- [Brief]
All of the entries should be written out again exactly.

- [Extracted data]
[Start of section]

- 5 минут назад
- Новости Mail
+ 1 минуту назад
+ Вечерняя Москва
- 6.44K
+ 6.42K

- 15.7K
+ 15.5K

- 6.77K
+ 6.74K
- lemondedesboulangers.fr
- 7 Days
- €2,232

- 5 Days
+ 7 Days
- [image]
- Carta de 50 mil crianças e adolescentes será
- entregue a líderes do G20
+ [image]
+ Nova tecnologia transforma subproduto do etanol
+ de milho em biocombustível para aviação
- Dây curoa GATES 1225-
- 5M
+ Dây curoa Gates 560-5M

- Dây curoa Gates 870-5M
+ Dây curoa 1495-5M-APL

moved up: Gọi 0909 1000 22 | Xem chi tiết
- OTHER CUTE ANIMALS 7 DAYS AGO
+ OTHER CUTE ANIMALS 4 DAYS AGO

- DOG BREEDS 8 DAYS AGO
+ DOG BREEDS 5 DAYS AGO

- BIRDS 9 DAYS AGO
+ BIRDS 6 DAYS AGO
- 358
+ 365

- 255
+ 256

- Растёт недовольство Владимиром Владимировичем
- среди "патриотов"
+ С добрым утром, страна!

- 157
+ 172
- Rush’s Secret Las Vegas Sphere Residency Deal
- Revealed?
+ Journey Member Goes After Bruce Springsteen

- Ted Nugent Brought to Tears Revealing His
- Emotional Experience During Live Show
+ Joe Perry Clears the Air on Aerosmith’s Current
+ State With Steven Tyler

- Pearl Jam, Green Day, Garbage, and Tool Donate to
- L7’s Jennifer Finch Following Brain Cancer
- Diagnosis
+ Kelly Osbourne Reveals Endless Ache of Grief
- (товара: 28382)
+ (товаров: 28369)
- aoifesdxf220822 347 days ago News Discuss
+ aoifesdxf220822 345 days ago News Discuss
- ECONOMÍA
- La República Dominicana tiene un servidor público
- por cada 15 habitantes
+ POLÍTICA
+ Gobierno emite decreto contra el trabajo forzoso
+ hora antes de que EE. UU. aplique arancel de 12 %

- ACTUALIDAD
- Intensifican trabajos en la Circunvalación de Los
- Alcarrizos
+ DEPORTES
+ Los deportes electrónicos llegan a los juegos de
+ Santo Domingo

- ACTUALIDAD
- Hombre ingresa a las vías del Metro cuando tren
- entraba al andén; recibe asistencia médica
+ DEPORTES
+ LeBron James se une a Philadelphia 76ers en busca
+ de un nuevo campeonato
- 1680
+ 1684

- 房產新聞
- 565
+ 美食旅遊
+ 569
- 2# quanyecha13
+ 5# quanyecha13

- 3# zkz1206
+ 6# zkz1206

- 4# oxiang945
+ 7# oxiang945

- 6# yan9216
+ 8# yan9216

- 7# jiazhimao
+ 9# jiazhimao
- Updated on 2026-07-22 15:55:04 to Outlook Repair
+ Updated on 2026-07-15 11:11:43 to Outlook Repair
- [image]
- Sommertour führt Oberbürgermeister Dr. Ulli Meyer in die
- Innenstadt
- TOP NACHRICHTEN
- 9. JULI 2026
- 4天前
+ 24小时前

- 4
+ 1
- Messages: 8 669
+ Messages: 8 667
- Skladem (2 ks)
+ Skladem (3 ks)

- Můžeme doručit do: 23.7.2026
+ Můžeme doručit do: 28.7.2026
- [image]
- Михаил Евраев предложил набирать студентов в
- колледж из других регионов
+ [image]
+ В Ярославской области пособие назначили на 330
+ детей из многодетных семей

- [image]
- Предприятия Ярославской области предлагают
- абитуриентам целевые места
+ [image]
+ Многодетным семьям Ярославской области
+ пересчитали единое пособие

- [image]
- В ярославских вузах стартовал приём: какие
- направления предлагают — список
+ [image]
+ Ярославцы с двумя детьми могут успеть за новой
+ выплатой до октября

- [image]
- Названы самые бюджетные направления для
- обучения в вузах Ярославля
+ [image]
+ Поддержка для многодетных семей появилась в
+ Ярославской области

[End of section]

- [The answer]
- 5 минут назад
- Новости Mail
+ 1 минуту назад
+ Вечерняя Москва
- 6.44K
+ 6.42K

- 15.7K
+ 15.5K

- 6.77K
+ 6.74K
- lemondedesboulangers.fr
- 7 Days
- €2,232

- 5 Days
+ 7 Days
- [image]
- Carta de 50 mil crianças e adolescentes será
- entregue a líderes do G20
+ [image]
+ Nova tecnologia transforma subproduto do etanol
+ de milho em biocombustível para aviação
- Dây curoa GATES 1225-
- 5M
+ Dây curoa Gates 560-5M

- Dây curoa Gates 870-5M
+ Dây curoa 1495-5M-APL

moved up: Gọi 0909 1000 22 | Xem chi tiết
- OTHER CUTE ANIMALS 7 DAYS AGO
+ OTHER CUTE ANIMALS 4 DAYS AGO

- DOG BREEDS 8 DAYS AGO
+ DOG BREEDS 5 DAYS AGO

- BIRDS 9 DAYS AGO
+ BIRDS 6 DAYS AGO
- 358
+ 365

- 255
+ 256

- Растёт недовольство Владимиром Владимировичем
- среди "патриотов"
+ С добрым утром, страна!

- 157
+ 172
- Rush’s Secret Las Vegas Sphere Residency Deal
- Revealed?
+ Journey Member Goes After Bruce Springsteen

- Ted Nugent Brought to Tears Revealing His
- Emotional Experience During Live Show
+ Joe Perry Clears the Air on Aerosmith’s Current
+ State With Steven Tyler

- Pearl Jam, Green Day, Garbage, and Tool Donate to
- L7’s Jennifer Finch Following Brain Cancer
- Diagnosis
+ Kelly Osbourne Reveals Endless Ache of Grief
- (товара: 28382)
+ (товаров: 28369)
- aoifesdxf220822 347 days ago News Discuss
+ aoifesdxf220822 345 days ago News Discuss
- ECONOMÍA
- La República Dominicana tiene un servidor público
- por cada 15 habitantes
+ POLÍTICA
+ Gobierno emite decreto contra el trabajo forzoso
+ hora antes de que EE. UU. aplique arancel de 12 %

- ACTUALIDAD
- Intensifican trabajos en la Circunvalación de Los
- Alcarrizos
+ DEPORTES
+ Los deportes electrónicos llegan a los juegos de
+ Santo Domingo

- ACTUALIDAD
- Hombre ingresa a las vías del Metro cuando tren
- entraba al andén; recibe asistencia médica
+ DEPORTES
+ LeBron James se une a Philadelphia 76ers en busca
+ de un nuevo campeonato
- 1680
+ 1684

- 房產新聞
- 565
+ 美食旅遊
+ 569
- 2# quanyecha13
+ 5# quanyecha13

- 3# zkz1206
+ 6# zkz1206

- 4# oxiang945
+ 7# oxiang945

- 6# yan9216
+ 8# yan9216

- 7# jiazhimao
+ 9# jiazhimao
- Updated on 2026-07-22 15:55:04 to Outlook Repair
+ Updated on 2026-07-15 11:11:43 to Outlook Repair
- [image]
- Sommertour führt Oberbürgermeister Dr. Ulli Meyer in die
- Innenstadt
- TOP NACHRICHTEN
- 9. JULI 2026
- 4天前
+ 24小时前

- 4
+ 1
- Messages: 8 669
+ Messages: 8 667
- Skladem (2 ks)
+ Skladem (3 ks)

- Můžeme doručit do: 23.7.2026
+ Můžeme doručit do: 28.7.2026
- [image]
- Михаил Евраев предложил набирать студентов в
- колледж из других регионов
+ [image]
+ В Ярославской области пособие назначили на 330
+ детей из многодетных семей

- [image]
- Предприятия Ярославской области предлагают
- абитуриентам целевые места
+ [image]
+ Многодетным семьям Ярославской области
+ пересчитали единое пособие

- [image]
- В ярославских вузах стартовал приём: какие
- направления предлагают — список
+ [image]
+ Ярославцы с двумя детьми могут успеть за новой
+ выплатой до октября

- [image]
- Названы самые бюджетные направления для
- обучения в вузах Ярославля
+ [image]
+ Поддержка для многодетных семей появилась в
+ Ярославской области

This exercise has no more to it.